There are no eye drops that have been proven to slow cataract development in dogs. However, advanced cataracts can cause inflammation within the eye that can need treatment – often non-steroidal anti-inflammatory (NSAID) drops, and sometimes other drops or tablets, too.
Alpha-lipoic acid is an antioxidant supplement that may help slow the formation of cataracts in diabetic dogs. However, research is still at an early stage, and large doses of alpha-lipoic acid can be toxic. Speak to your veterinarian about a supplement that may be safe for your dog.
If your dog’s cataracts are not severe enough to need removal, or you decide that surgery is not the right option for your dog, then they will need to be monitored closely. The lens in older dogs can degenerate over time, causing cataracts to form.

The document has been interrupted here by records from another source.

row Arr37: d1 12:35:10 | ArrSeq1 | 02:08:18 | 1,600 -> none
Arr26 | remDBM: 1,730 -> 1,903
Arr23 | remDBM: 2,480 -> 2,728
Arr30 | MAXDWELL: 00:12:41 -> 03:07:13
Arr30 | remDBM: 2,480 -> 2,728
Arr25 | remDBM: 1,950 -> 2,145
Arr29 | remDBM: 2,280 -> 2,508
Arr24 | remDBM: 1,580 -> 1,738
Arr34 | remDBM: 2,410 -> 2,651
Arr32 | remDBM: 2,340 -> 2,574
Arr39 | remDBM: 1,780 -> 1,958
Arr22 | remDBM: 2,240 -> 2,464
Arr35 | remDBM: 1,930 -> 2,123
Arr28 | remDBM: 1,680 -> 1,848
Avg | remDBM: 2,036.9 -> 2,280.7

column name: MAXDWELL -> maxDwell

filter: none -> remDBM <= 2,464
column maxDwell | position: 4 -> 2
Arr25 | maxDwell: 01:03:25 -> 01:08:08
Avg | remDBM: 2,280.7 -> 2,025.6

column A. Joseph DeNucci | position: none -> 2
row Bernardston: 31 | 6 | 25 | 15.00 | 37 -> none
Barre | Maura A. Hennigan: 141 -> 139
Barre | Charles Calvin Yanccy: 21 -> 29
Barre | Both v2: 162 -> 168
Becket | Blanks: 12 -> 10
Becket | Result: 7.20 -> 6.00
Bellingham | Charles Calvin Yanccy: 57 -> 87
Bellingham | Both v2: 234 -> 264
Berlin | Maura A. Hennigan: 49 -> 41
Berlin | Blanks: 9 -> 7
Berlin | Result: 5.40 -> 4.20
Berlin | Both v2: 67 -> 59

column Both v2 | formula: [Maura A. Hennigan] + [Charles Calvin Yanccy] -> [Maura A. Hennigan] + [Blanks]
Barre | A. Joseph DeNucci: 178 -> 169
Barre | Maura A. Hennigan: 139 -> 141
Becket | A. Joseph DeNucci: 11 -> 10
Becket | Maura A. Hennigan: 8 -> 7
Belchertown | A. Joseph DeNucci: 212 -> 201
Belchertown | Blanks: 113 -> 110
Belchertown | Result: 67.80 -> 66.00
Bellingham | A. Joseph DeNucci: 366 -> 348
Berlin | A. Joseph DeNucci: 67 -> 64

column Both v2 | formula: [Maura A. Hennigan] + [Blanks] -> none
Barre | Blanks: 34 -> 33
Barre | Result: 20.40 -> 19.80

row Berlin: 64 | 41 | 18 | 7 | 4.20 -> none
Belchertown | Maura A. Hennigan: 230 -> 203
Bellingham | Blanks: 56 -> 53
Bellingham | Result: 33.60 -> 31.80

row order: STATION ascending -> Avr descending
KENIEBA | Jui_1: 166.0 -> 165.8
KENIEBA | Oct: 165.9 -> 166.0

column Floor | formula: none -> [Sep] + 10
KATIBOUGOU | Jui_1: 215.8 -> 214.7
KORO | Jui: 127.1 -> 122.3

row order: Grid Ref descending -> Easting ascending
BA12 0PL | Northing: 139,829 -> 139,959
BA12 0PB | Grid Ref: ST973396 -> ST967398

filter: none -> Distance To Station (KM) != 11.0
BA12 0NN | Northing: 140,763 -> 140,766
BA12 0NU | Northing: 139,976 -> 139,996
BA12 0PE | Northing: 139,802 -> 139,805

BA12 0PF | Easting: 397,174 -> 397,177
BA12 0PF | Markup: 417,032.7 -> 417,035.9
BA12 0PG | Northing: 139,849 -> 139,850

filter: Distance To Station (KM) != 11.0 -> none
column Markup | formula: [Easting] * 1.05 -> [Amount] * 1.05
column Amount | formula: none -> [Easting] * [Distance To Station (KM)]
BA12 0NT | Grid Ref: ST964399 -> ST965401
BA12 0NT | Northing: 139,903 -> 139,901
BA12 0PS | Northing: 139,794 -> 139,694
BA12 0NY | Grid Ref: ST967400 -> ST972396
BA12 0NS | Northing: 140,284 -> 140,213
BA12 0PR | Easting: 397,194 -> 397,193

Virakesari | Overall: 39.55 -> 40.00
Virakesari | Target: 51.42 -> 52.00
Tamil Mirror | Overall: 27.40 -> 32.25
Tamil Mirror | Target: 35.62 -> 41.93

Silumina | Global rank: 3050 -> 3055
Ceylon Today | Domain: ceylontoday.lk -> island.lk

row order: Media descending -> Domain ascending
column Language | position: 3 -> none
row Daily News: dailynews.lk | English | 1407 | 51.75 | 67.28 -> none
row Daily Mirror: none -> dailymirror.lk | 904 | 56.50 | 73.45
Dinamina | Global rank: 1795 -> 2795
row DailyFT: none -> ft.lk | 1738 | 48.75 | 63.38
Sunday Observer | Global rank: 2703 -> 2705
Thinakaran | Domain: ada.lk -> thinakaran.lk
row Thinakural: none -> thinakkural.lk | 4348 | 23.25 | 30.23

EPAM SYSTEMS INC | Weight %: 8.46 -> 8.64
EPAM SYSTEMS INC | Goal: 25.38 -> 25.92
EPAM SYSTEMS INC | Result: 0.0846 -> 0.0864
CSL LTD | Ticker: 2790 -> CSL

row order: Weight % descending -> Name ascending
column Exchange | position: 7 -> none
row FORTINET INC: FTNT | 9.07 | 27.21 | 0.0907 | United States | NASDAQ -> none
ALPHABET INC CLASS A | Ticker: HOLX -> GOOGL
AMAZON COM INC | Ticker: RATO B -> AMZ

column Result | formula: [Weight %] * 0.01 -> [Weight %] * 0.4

Cataracts can affect dogs of any age, but are most common in older dogs and dogs with diabetes. Some cataracts will remain the same size, but others will progress and cause blindness. In the long term, cataracts may cause damage and inflammation in the eye, which can be painful and require the eye to be removed.
Surgical treatment of cataracts (phacoemulsification) can be very effective, but is expensive and does come with some complications. It is usually carried out by specialists, so speak to your veterinarian about a referral to a veterinary ophthalmologist for more information.
Milder cataracts (“incipient” or “immature” ones) cause few problems, and dogs can often live comfortably with them. However, more serious cataracts (“mature” and “hypermature” ones) can lead to impaired vision or blindness, and may cause pain and swelling within the eye.
There is no proven way to treat cataracts in dogs with oral medication or eye drops. There is some early research suggesting that alpha-lipoic acid (an antioxidant) may help to slow cataract formation in diabetic dogs, but this is not yet proven.
Cataracts themselves are not painful to dogs, though they may affect their vision. However, advanced cataracts may cause inflammation within the eye, which can be very painful.
Cataract surgery is usually done by a specialist veterinary ophthalmologist, and so can be more expensive than routine surgeries performed by a regular veterinarian. Phacoemulsification (cataract surgery) costs an average of $3000-4000 but may be more expensive if there are complications.